= Work order =
Print the records below exactly, starting at the first line and stopping after the line that contains "time to form". Leave out any pictures.

= Recorded data =
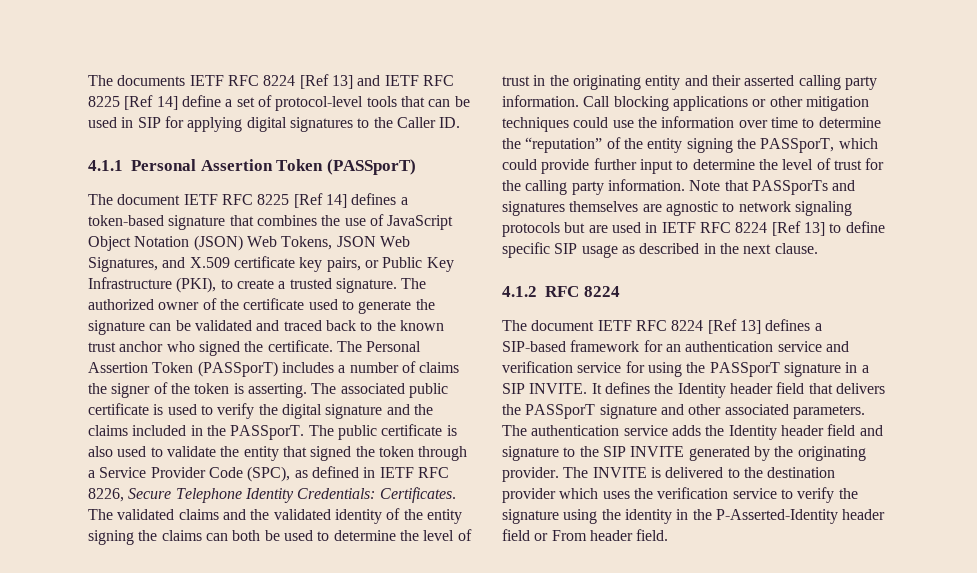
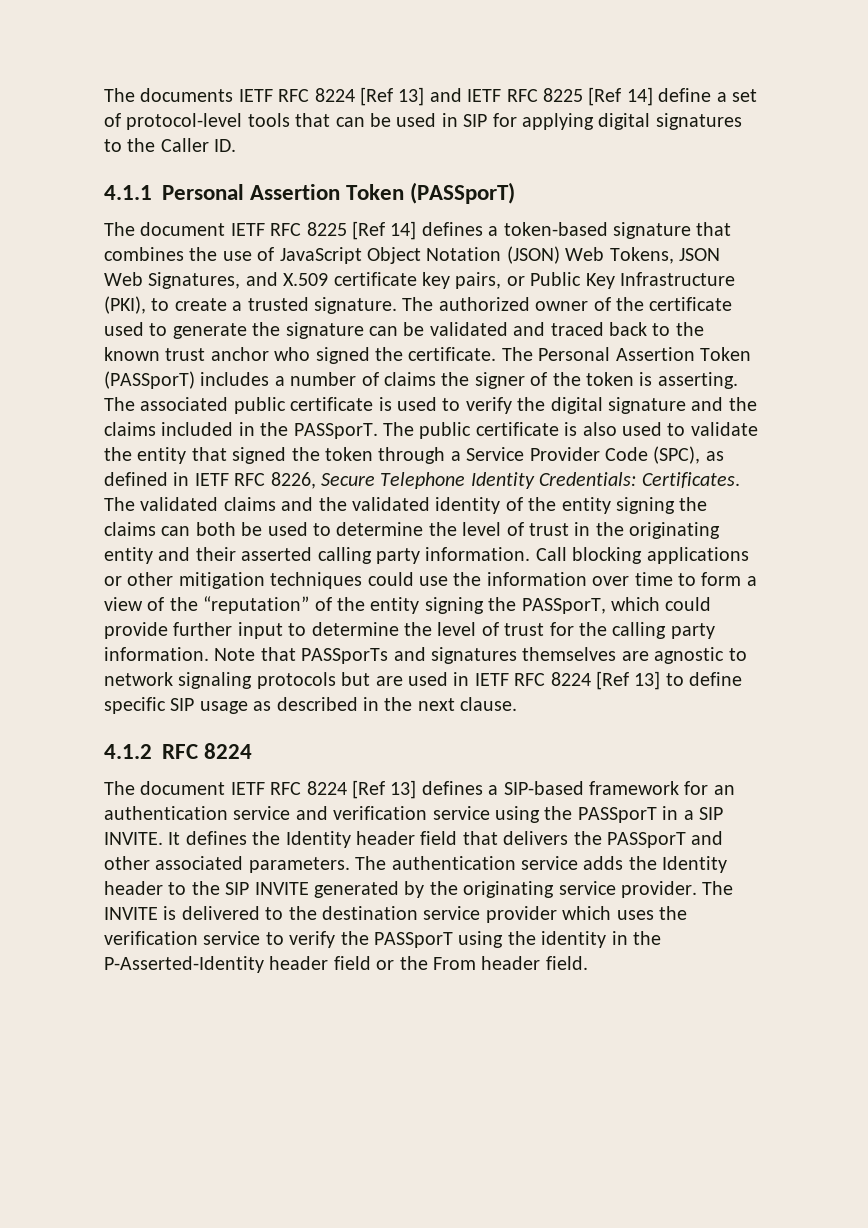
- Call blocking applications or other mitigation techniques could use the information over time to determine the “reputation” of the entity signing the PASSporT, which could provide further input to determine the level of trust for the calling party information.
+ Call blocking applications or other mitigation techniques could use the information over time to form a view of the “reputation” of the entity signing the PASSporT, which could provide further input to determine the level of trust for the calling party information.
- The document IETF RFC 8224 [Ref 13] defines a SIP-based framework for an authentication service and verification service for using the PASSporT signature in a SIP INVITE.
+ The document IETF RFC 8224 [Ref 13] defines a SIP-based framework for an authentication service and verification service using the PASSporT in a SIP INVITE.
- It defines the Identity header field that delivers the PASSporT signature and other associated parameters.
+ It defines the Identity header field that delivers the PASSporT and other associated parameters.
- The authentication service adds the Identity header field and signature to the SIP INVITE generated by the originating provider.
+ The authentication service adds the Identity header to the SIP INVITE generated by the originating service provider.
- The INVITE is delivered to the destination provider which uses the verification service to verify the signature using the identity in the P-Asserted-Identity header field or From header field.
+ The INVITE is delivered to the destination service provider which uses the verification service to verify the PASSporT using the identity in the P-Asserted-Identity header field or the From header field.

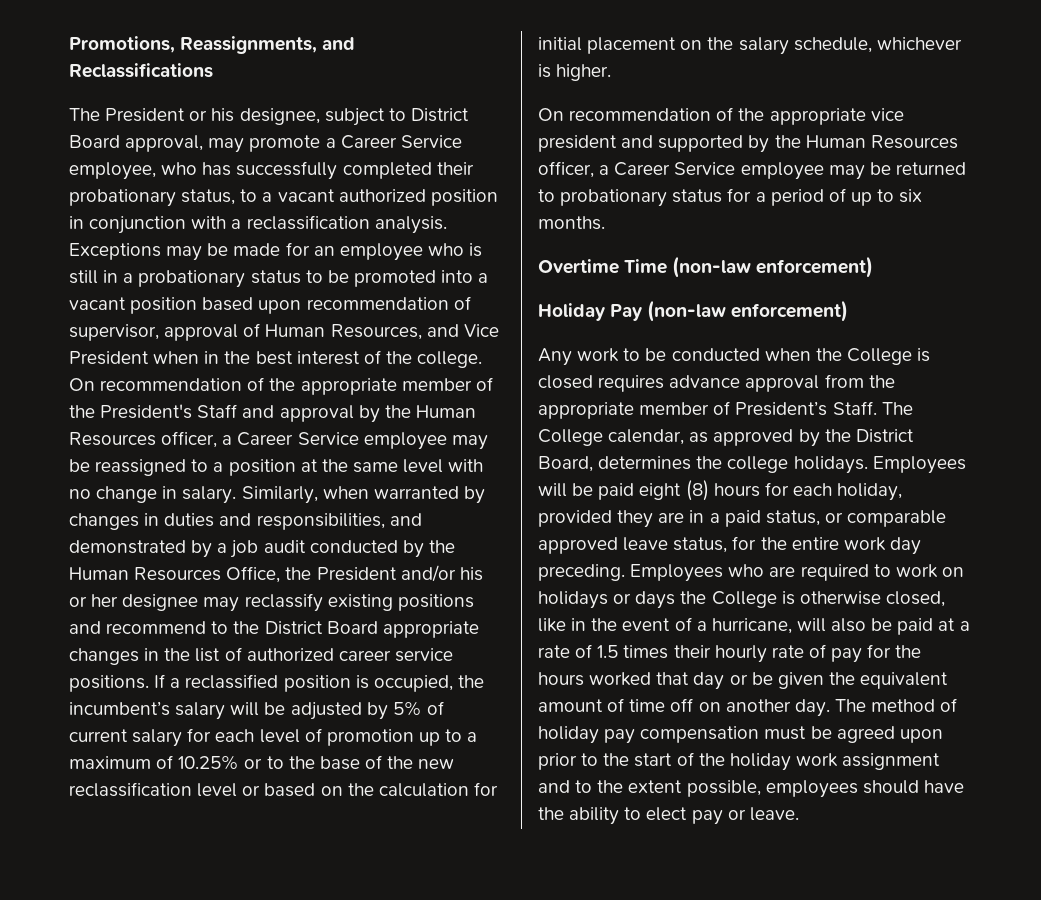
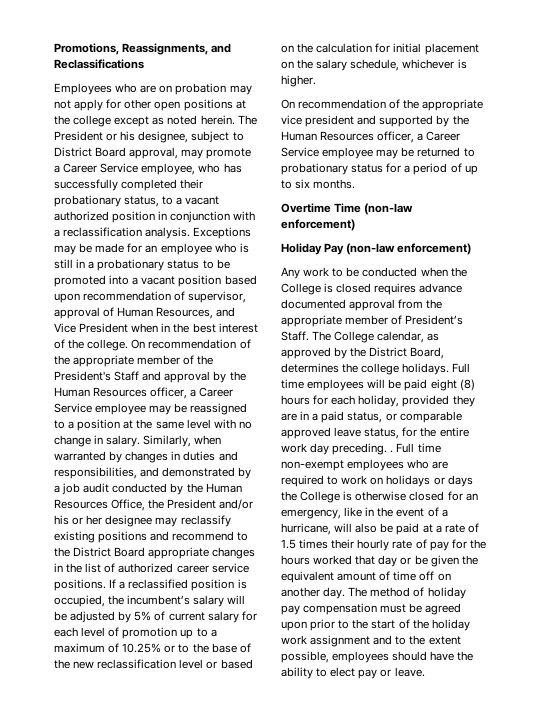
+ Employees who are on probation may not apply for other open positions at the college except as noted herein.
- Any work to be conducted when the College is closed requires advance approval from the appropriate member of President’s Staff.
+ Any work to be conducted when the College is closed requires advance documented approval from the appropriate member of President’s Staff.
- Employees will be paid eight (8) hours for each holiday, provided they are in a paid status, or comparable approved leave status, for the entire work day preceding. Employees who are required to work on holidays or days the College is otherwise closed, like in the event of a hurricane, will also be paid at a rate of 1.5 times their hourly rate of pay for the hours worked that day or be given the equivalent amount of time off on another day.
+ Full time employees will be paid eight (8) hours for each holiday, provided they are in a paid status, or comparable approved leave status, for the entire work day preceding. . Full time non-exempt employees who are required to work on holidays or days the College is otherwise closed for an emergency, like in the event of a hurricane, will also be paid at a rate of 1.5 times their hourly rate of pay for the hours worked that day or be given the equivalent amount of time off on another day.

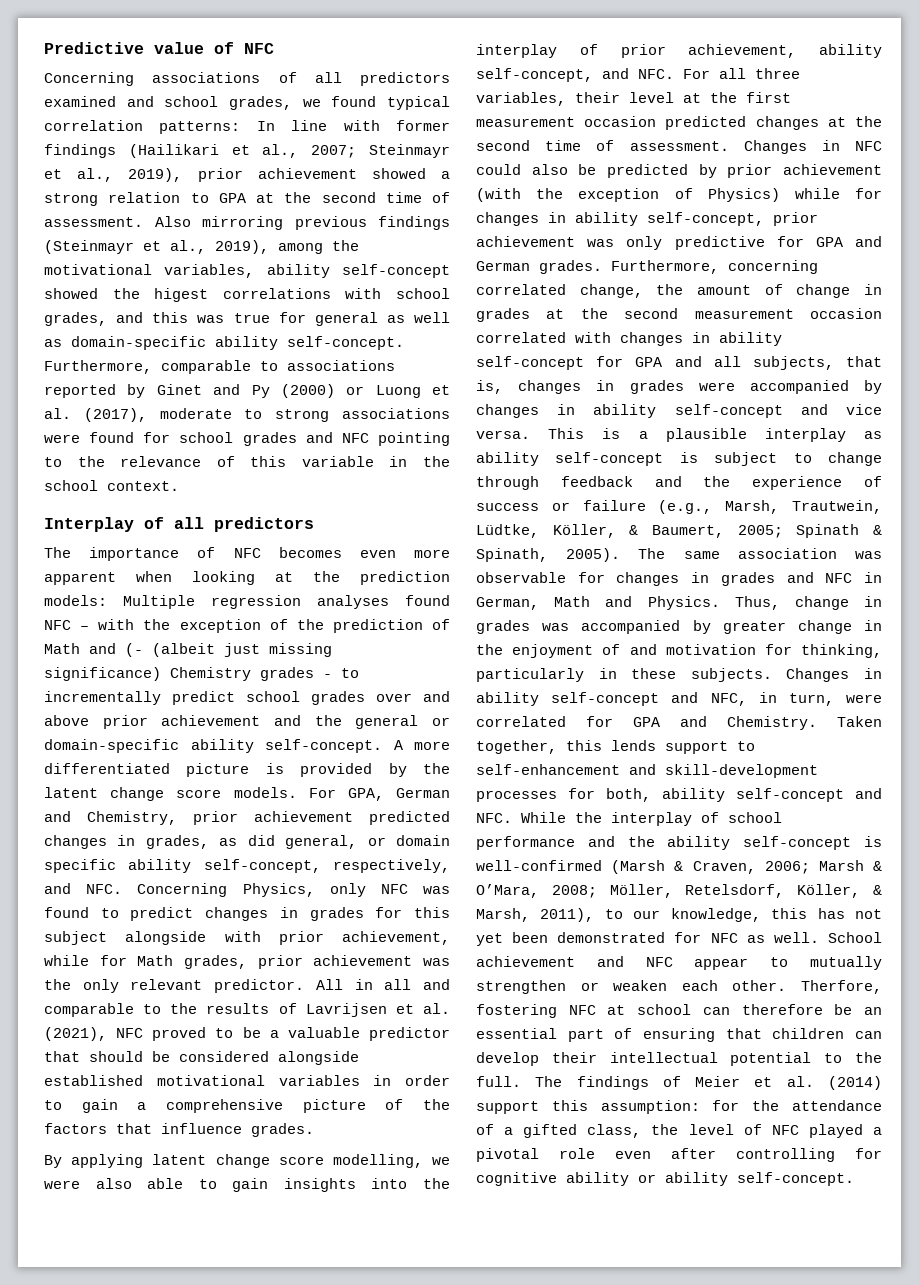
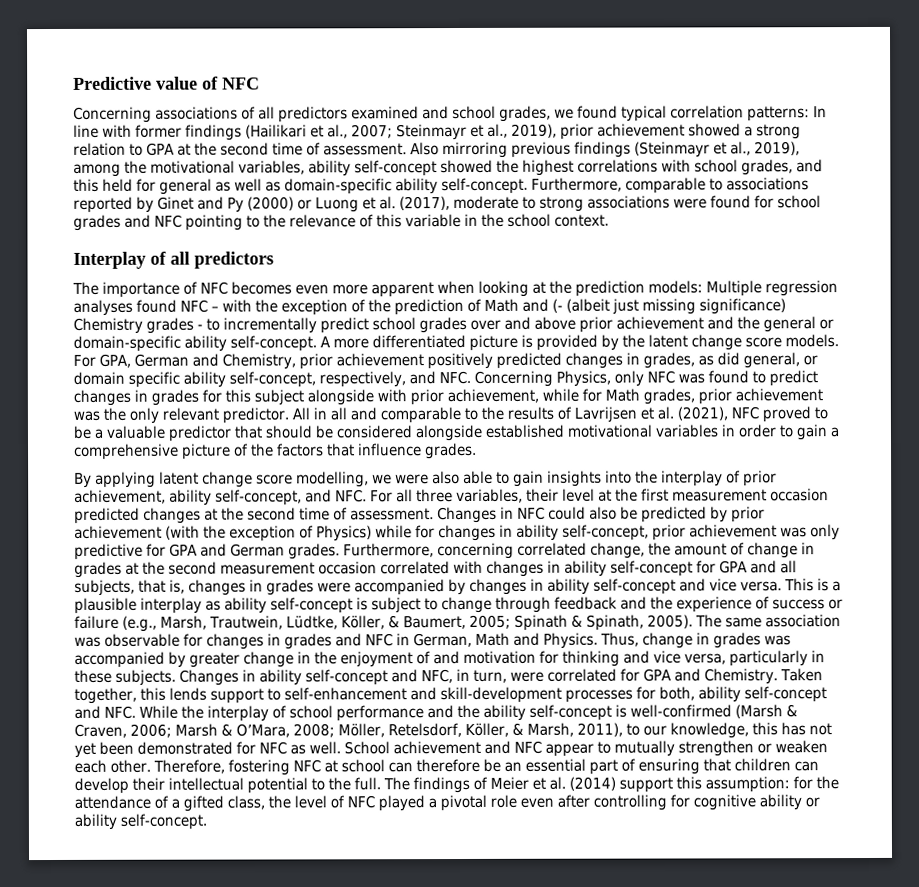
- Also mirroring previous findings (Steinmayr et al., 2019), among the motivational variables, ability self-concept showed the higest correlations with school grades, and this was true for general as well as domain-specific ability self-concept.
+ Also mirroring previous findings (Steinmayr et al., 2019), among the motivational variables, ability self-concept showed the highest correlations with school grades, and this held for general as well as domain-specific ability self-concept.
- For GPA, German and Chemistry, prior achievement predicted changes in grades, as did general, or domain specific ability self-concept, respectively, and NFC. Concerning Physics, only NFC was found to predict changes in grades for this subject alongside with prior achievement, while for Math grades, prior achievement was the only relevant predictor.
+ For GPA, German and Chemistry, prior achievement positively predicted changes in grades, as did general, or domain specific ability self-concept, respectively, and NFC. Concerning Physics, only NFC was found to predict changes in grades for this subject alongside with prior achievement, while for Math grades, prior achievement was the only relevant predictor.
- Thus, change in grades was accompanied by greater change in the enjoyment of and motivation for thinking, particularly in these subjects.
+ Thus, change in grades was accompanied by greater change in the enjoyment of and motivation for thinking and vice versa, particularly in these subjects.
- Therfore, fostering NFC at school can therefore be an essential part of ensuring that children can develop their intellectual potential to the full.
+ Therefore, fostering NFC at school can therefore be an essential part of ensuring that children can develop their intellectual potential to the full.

= Response box =
- Call blocking applications or other mitigation techniques could use the information over time to determine the “reputation” of the entity signing the PASSporT, which could provide further input to determine the level of trust for the calling party information.
+ Call blocking applications or other mitigation techniques could use the information over time to form a view of the “reputation” of the entity signing the PASSporT, which could provide further input to determine the level of trust for the calling party information.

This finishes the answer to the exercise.